Qui fera les travaux…

Quelles contreparties les SCA obtiendraient-elles ? Un allongement de la durée des concessions à leur profit serait délicat. Elles en ont déjà obtenu un en 2015, via un protocole signé avec l’État, longtemps tenu secret mais dont nous connaissons désormais le contenu puisque le Conseil d’État a contraint le gouvernement à le rendre public, dans une décision du 18 mars dernier. Par ailleurs, la Cour des comptes vient d’exprimer dans un référé son opposition à de nouveaux allongements de la durée des concessions, et pointé le risque d’éventuelles « surcompensations ».

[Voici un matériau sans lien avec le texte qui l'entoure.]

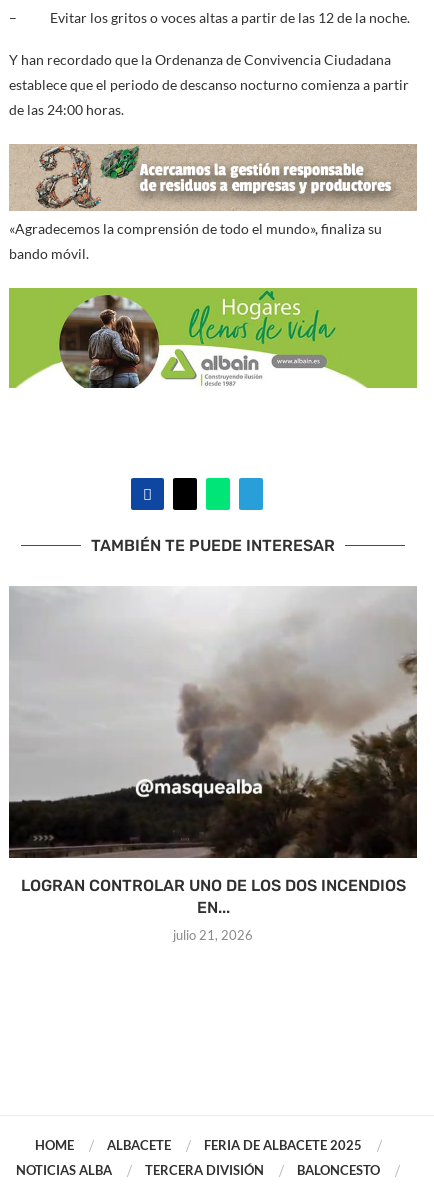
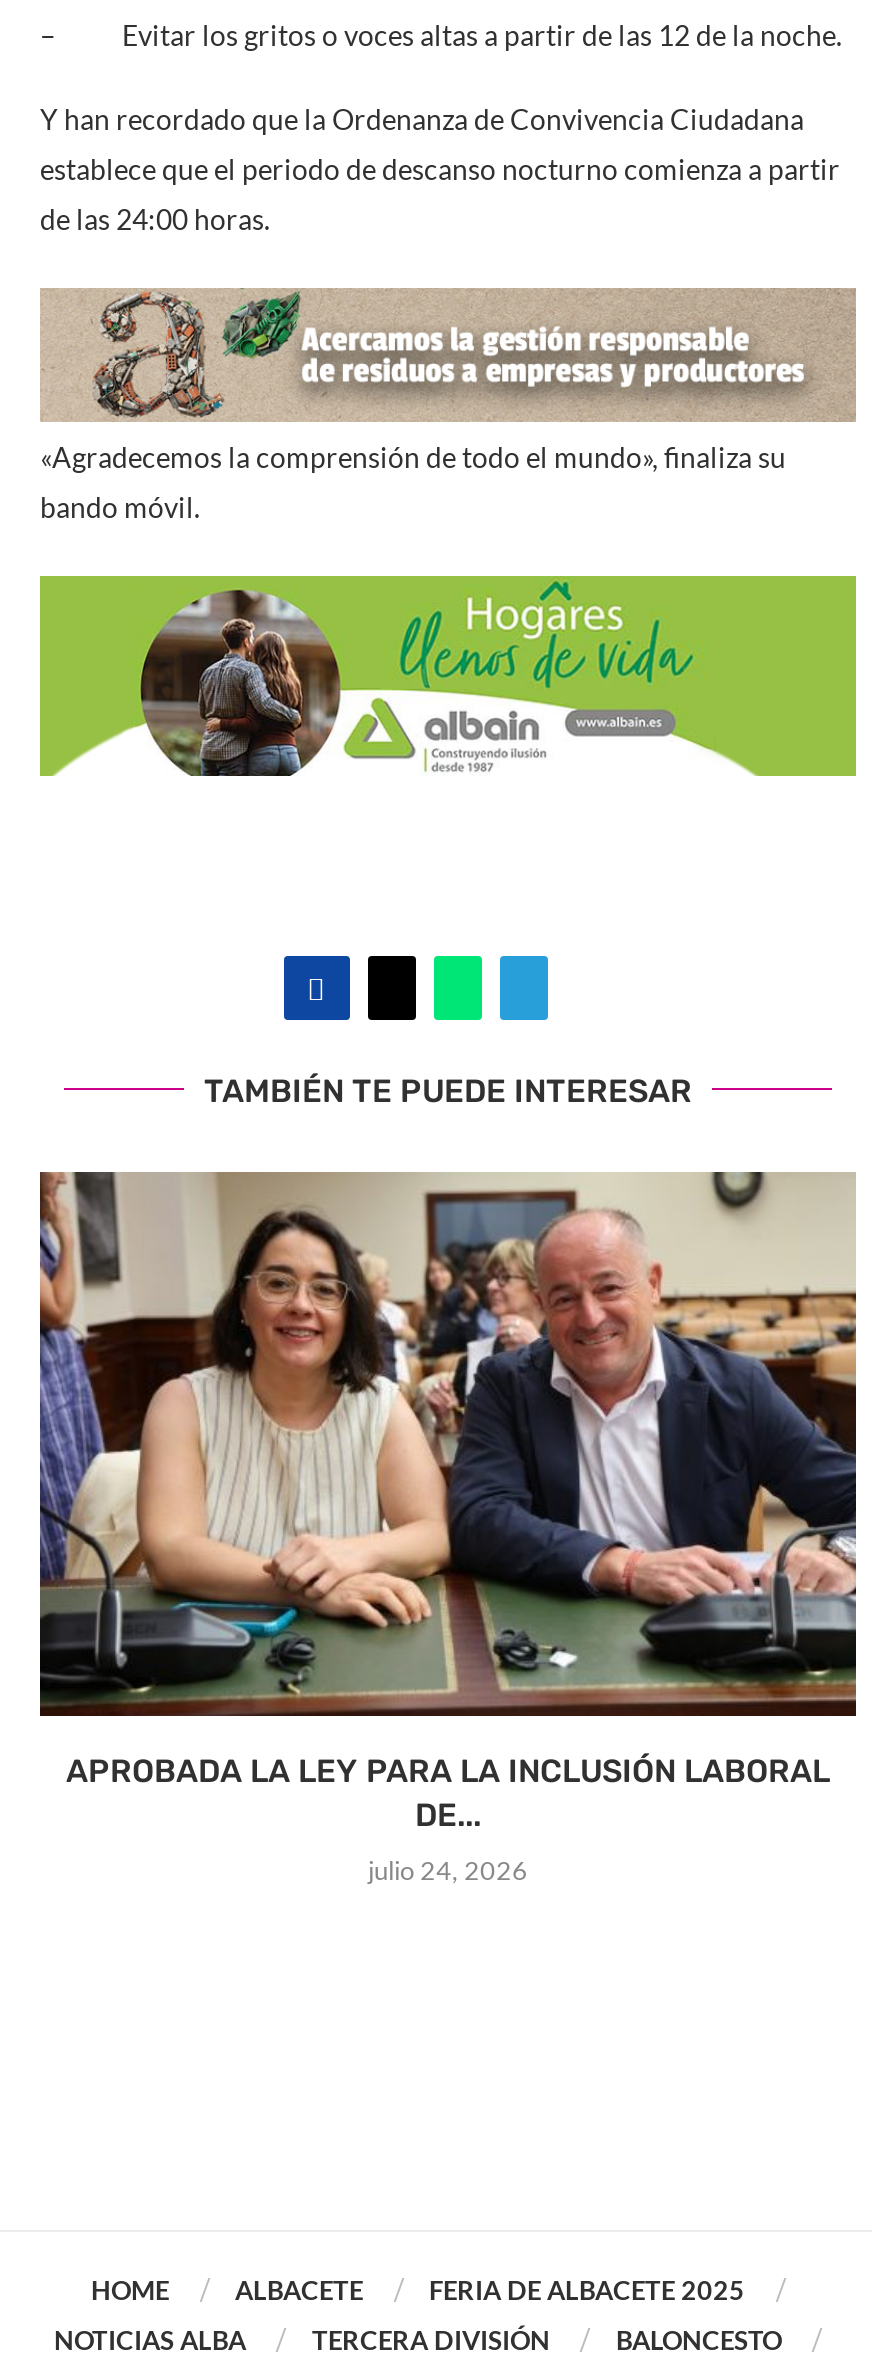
- [image]
- LOGRAN CONTROLAR UNO DE LOS DOS INCENDIOS
- EN...
+ [image]
+ APROBADA LA LEY PARA LA INCLUSIÓN LABORAL
+ DE...

- julio 21, 2026
+ julio 24, 2026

Mais peut-être les SCA se contenteraient-elles des travaux à réaliser sur « leurs » morceaux de routes nationales, confiés à leur propres maisons-mères ? Rappelons que Vinci et Eiffage sont des groupes de BTP et que c’est ce qui se pratique déjà pour les autoroutes. Dans un ouvrage intitulé Services publics délégués au privé : à qui profite le deal (éditions Yves Michel, 2018), la journaliste Isabelle Jarjaille rappelle que les marchés passés par APRR et AREA (deux sociétés concessionnaires) représentent 49% des marchés de travaux remportés par des filiales d’Eiffage dans le secteur autoroutier, tandis que les marchés passés avec ASF, Cofiroute et Escota représentent 77% des marchés remportés par des filiales de Vinci. La bonne opération.